Lowercasing all the sentences in the data frame.

In [1]:
import pandas as pd
import string

"""Reading the csv dataset into pandas dataframe and applying lowercasing"""

train_df=pd.read_csv("train_set_f.csv") #Loading training data csv file as pandas dataframe
train_df['SENTENCES']=train_df['SENTENCES'].str.lower() #Converting all sentences in the training data frame to lower case

"""Removing punctuation from the sentences in the dataframe"""

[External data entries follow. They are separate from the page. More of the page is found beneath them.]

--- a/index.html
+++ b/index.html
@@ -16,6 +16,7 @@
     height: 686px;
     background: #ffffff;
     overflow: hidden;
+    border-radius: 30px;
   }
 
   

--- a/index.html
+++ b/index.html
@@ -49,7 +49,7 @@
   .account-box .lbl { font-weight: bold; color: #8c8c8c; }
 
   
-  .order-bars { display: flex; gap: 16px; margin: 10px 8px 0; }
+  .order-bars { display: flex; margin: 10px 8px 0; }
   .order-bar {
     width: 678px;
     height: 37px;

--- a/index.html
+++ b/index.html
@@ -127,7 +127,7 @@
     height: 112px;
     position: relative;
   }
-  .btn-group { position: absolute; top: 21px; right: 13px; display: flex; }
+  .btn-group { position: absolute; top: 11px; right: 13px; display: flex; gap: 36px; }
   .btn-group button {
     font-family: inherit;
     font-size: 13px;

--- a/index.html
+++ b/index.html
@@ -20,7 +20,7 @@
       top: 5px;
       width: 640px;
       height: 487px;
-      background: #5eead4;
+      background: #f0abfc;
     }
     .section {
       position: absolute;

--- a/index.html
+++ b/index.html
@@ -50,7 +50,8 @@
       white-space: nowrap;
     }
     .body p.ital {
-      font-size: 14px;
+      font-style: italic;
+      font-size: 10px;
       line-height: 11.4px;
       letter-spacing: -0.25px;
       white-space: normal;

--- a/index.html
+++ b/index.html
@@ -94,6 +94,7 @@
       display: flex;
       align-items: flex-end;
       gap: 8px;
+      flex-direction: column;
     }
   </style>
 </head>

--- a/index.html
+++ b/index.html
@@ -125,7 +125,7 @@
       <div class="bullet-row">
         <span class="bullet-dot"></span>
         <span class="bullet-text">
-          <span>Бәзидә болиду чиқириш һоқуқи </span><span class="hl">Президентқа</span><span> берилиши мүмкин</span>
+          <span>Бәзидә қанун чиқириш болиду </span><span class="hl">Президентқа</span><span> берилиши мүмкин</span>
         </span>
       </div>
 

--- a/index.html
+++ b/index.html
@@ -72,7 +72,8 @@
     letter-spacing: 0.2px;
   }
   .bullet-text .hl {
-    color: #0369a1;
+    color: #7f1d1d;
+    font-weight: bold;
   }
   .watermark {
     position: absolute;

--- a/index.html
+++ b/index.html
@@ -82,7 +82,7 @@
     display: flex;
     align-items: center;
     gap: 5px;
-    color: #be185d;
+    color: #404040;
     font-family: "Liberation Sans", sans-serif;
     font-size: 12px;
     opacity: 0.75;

exclude=string.punctuation #Flexible list of punctuation in python as defined in the in-built string module
def remove_punc(text): #Function to remove punctuation symbols(as mentioned in exclude) from the text passed as parameter
    return text.translate(str.maketrans("","",exclude))
train_df['SENTENCES']=train_df['SENTENCES'].apply(remove_punc) #The function remove_punc is applied to every value in the SENTENCES series in the dataframe

train_df.head()

Unnamed: 0,IDS,SENTENCES
0,1,the capitals inaugural season was dreadful eve...
1,2,there have been a few unsubstantiated reports ...
2,3,after the war he served in various positions i...
3,4,she was a dancer singer and actress long befor...
4,5,his son christopher o


***Tokenization using spacy***

In [3]:
import spacy
"""Loading the English Tokenizer model of spacy and generating the spacy doc object representing
   the processed text after undergoing the nlp pipeline. Therafter extracting all the tokens separately and storing them into a new
    Series in the pandas dataframe"""


nlp=spacy.load("en_core_web_sm")
def token_generate(text):
    spacy_doc=nlp(text) #Spacy doc object that represents the text which has been processed after undergoing the nlp pipeline
    return [token.text for token in spacy_doc] #extracting each token separately

train_df['TOKENS']=train_df['SENTENCES'].apply(token_generate) #creating a now series in the original dataframe to store the set of tokens corresponding to every sentence

train_df.head()

Unnamed: 0,IDS,SENTENCES,TOKENS
0,1,the capitals inaugural season was dreadful eve...,"[the, capitals, inaugural, season, was, dreadf..."
1,2,there have been a few unsubstantiated reports ...,"[there, have, been, a, few, unsubstantiated, r..."
2,3,after the war he served in various positions i...,"[after, the, war, he, served, in, various, pos..."
3,4,she was a dancer singer and actress long befor...,"[she, was, a, dancer, singer, and, actress, lo..."
4,5,his son christopher o,"[his, son, christopher, o]"


#### Word Embeddings:
The pre-processed text is now to be vectorized to give meaningful number representation for the words while retaining the semantics and context of the sentence. Since Deep Learning models are mathematical implementations capable of interpretting and manipulating numbers, the vectorization is indespensable. To ensure wide coverage, better semantic understanding and enhanced generalization, pre-trained ***Google-News(300D) Word2Vec embeddings*** have been included with the help of the ***genism*** library of python and utilized

In [5]:
from gensim.models import KeyedVectors
"""
Loading the pre-trained Google News word2vec model
The pre-trained model file (GoogleNews-vectors-negative300.bin) has been downloaded in the same directory
"""

google_news_model_path = "GoogleNews-vectors-negative300.bin"  # Path to the pre-trained Google News embeddings file
w2v_model = KeyedVectors.load_word2vec_format(google_news_model_path, binary=True)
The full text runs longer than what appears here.